··· SOURCE MATERIAL
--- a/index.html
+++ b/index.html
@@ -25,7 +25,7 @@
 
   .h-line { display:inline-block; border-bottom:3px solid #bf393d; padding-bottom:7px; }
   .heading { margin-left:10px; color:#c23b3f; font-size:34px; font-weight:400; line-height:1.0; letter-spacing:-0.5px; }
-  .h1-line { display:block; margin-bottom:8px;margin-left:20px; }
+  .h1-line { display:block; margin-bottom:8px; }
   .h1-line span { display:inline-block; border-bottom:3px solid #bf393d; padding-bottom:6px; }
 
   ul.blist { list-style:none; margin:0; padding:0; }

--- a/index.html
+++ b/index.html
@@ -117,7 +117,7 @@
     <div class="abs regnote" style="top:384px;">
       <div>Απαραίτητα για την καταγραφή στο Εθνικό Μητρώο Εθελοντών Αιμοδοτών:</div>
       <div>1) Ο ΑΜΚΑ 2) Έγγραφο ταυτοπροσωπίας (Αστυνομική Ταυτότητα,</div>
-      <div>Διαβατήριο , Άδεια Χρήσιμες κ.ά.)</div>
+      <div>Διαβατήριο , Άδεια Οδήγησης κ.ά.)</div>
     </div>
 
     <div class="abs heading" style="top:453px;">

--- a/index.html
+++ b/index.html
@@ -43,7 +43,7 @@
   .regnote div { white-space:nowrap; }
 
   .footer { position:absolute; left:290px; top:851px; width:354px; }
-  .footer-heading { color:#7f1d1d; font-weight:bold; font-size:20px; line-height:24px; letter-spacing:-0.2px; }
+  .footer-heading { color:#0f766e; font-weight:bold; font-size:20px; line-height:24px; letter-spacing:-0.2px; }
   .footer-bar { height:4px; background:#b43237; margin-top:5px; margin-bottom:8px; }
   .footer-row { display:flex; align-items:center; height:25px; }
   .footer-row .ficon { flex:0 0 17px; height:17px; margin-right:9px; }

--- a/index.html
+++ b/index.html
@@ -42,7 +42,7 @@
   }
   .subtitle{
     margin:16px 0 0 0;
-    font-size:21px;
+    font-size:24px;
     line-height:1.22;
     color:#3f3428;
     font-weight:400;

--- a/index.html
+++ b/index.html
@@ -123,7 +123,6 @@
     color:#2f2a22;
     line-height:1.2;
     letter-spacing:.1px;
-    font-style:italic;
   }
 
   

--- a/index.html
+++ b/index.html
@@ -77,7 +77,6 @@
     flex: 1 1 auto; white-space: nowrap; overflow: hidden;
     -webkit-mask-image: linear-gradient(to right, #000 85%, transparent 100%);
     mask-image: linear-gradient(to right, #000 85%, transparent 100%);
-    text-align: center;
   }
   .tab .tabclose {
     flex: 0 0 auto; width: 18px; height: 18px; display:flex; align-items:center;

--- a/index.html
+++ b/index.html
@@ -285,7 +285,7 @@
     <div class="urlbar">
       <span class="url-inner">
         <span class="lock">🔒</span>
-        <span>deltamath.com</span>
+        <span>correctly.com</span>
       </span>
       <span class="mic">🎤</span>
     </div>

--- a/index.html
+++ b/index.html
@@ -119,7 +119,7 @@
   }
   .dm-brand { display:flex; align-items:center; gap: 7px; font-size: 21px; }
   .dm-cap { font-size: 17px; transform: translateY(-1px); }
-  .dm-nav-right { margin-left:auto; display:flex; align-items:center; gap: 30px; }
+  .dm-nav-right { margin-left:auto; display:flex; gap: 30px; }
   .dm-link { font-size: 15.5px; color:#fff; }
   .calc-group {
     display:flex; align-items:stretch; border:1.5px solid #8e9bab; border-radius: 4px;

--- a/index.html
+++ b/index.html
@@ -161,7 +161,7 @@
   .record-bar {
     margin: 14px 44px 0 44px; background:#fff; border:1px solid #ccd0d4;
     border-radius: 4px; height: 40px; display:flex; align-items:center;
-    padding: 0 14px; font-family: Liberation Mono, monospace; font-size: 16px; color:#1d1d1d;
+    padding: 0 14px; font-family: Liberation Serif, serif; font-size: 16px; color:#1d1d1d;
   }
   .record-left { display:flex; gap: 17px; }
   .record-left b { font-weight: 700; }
······
* _PROBLEM TO SOLVE_: Reproduce only what lies between the start of the listing above and the end of the line containing "height:4px; background:#b43237; margin-top:5px;", keeping every line exact.

* _SOLUTION TO THE PROBLEM_:
--- a/index.html
+++ b/index.html
@@ -25,7 +25,7 @@
 
   .h-line { display:inline-block; border-bottom:3px solid #bf393d; padding-bottom:7px; }
   .heading { margin-left:10px; color:#c23b3f; font-size:34px; font-weight:400; line-height:1.0; letter-spacing:-0.5px; }
-  .h1-line { display:block; margin-bottom:8px;margin-left:20px; }
+  .h1-line { display:block; margin-bottom:8px; }
   .h1-line span { display:inline-block; border-bottom:3px solid #bf393d; padding-bottom:6px; }
 
   ul.blist { list-style:none; margin:0; padding:0; }

--- a/index.html
+++ b/index.html
@@ -117,7 +117,7 @@
     <div class="abs regnote" style="top:384px;">
       <div>Απαραίτητα για την καταγραφή στο Εθνικό Μητρώο Εθελοντών Αιμοδοτών:</div>
       <div>1) Ο ΑΜΚΑ 2) Έγγραφο ταυτοπροσωπίας (Αστυνομική Ταυτότητα,</div>
-      <div>Διαβατήριο , Άδεια Χρήσιμες κ.ά.)</div>
+      <div>Διαβατήριο , Άδεια Οδήγησης κ.ά.)</div>
     </div>
 
     <div class="abs heading" style="top:453px;">

--- a/index.html
+++ b/index.html
@@ -43,7 +43,7 @@
   .regnote div { white-space:nowrap; }
 
   .footer { position:absolute; left:290px; top:851px; width:354px; }
-  .footer-heading { color:#7f1d1d; font-weight:bold; font-size:20px; line-height:24px; letter-spacing:-0.2px; }
+  .footer-heading { color:#0f766e; font-weight:bold; font-size:20px; line-height:24px; letter-spacing:-0.2px; }
   .footer-bar { height:4px; background:#b43237; margin-top:5px; margin-bottom:8px; }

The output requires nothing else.